__Data supplied__
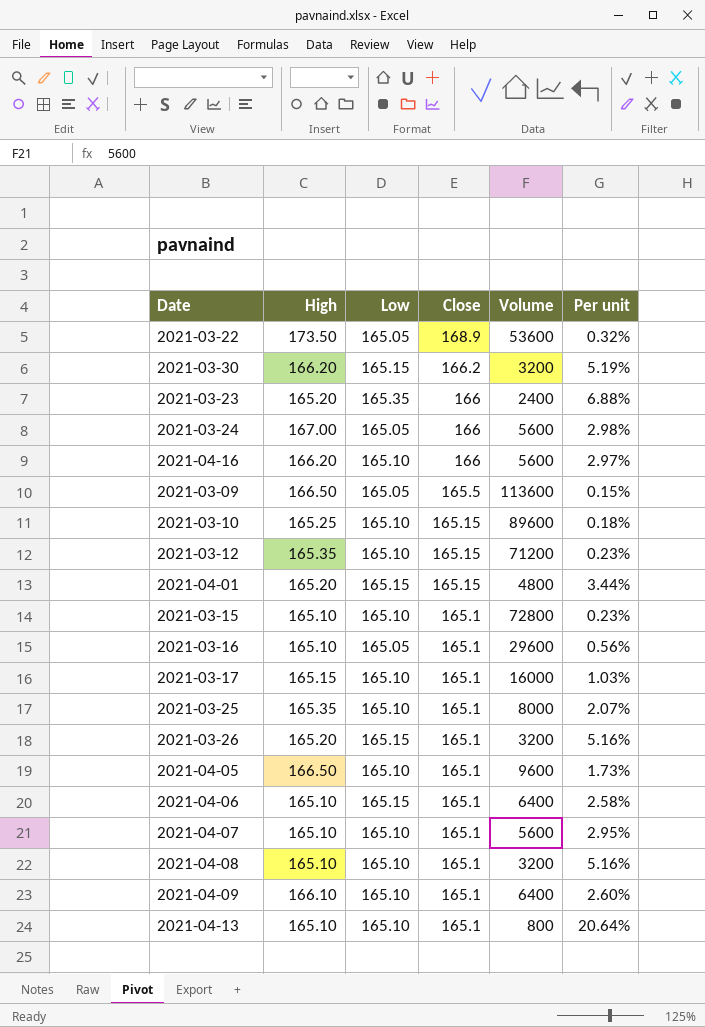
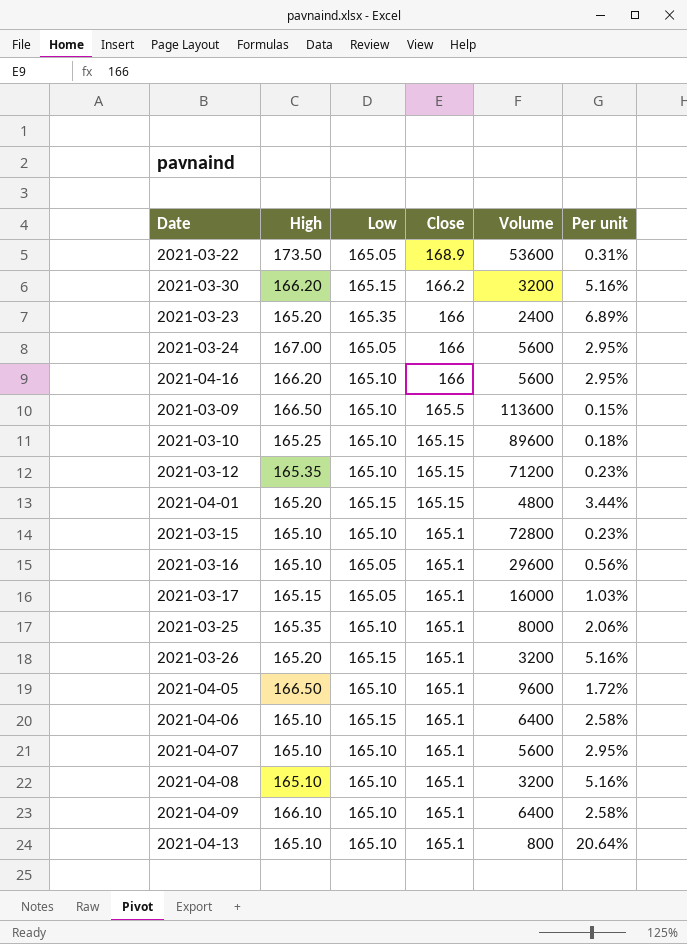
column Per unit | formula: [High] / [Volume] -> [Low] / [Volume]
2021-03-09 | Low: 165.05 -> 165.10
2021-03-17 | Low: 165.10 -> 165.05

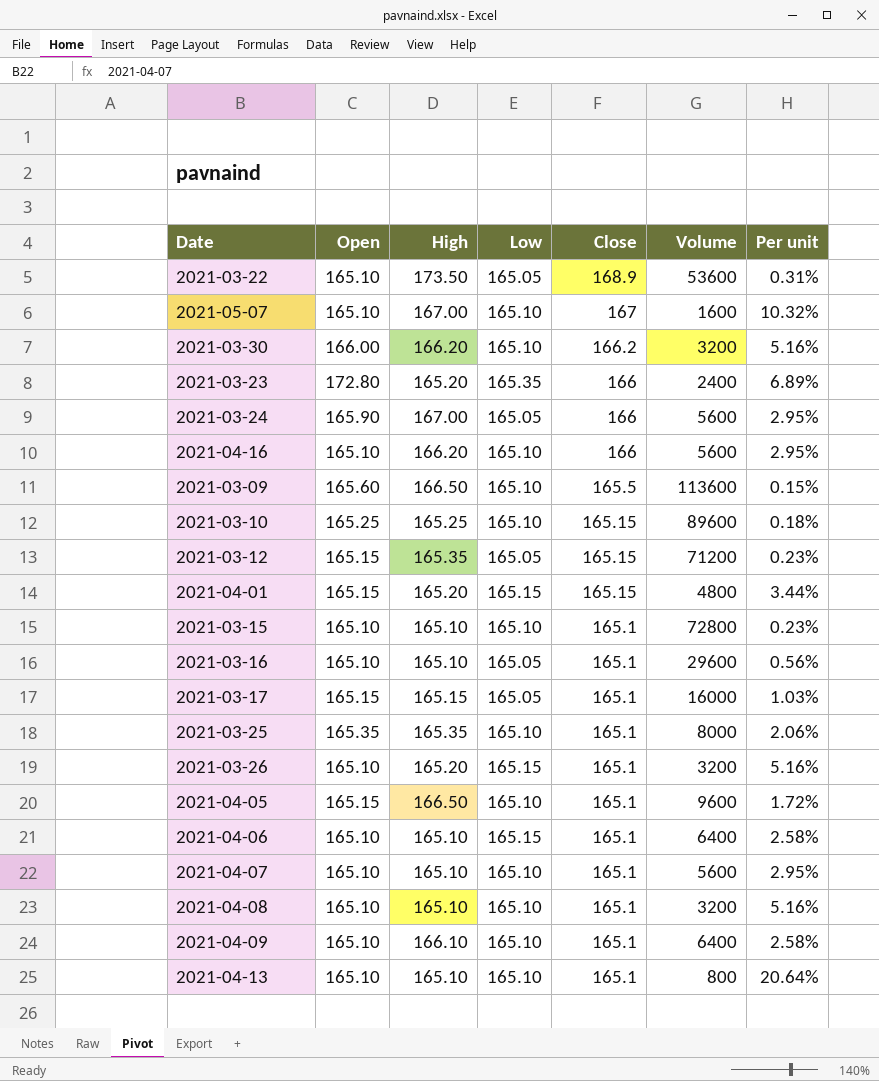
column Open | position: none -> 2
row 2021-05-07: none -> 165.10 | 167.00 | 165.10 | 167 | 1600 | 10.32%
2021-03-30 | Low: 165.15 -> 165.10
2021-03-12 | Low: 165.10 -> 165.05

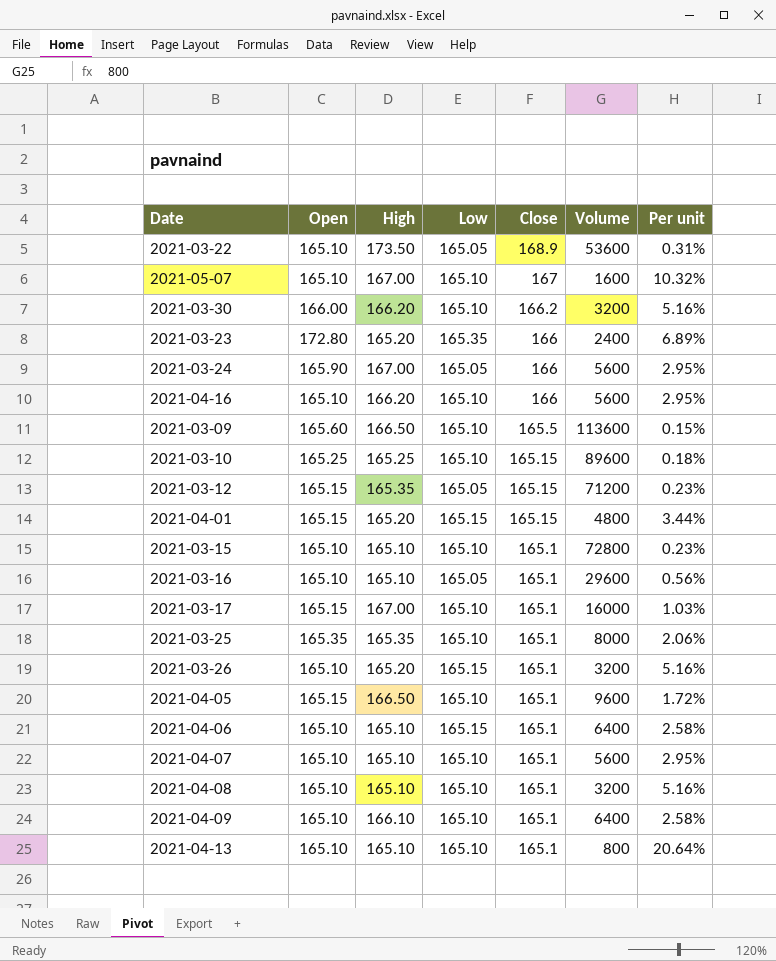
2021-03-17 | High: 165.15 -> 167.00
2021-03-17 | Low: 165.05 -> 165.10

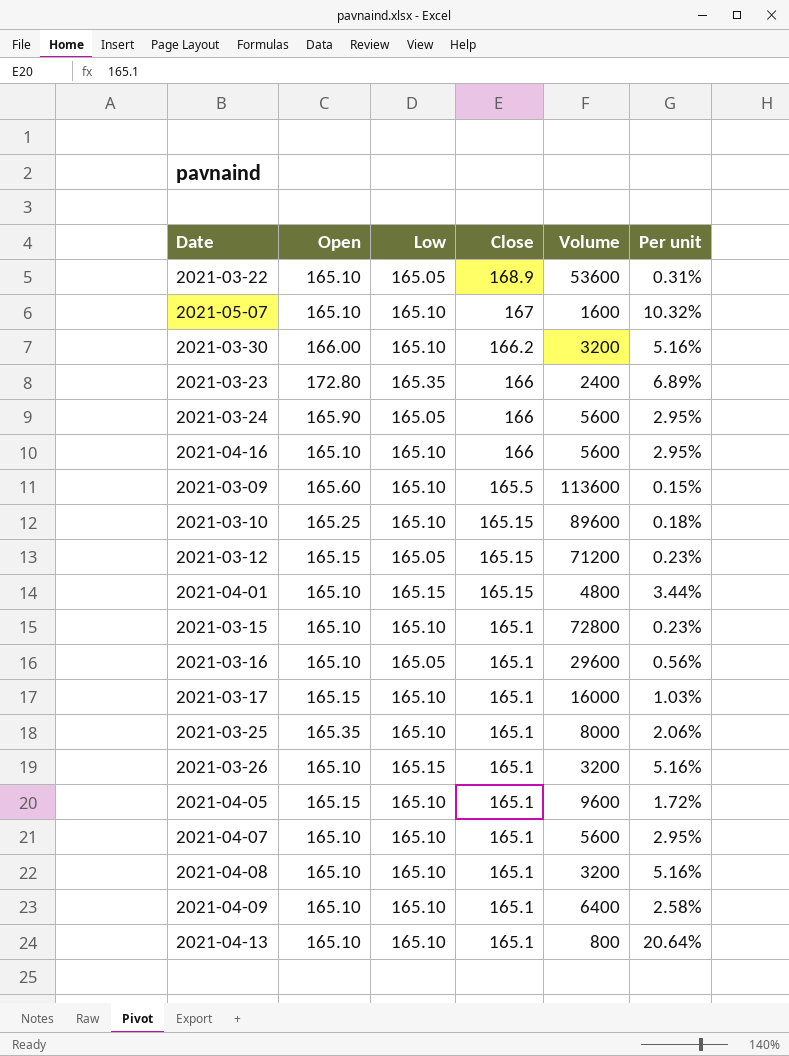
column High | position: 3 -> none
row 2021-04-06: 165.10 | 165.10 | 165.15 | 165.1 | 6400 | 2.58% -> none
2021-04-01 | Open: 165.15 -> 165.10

__What is expected__
What lines in the material mention "Open"? Copy every one of them.

__Solution to this problem__
column Open | position: none -> 2
2021-04-01 | Open: 165.15 -> 165.10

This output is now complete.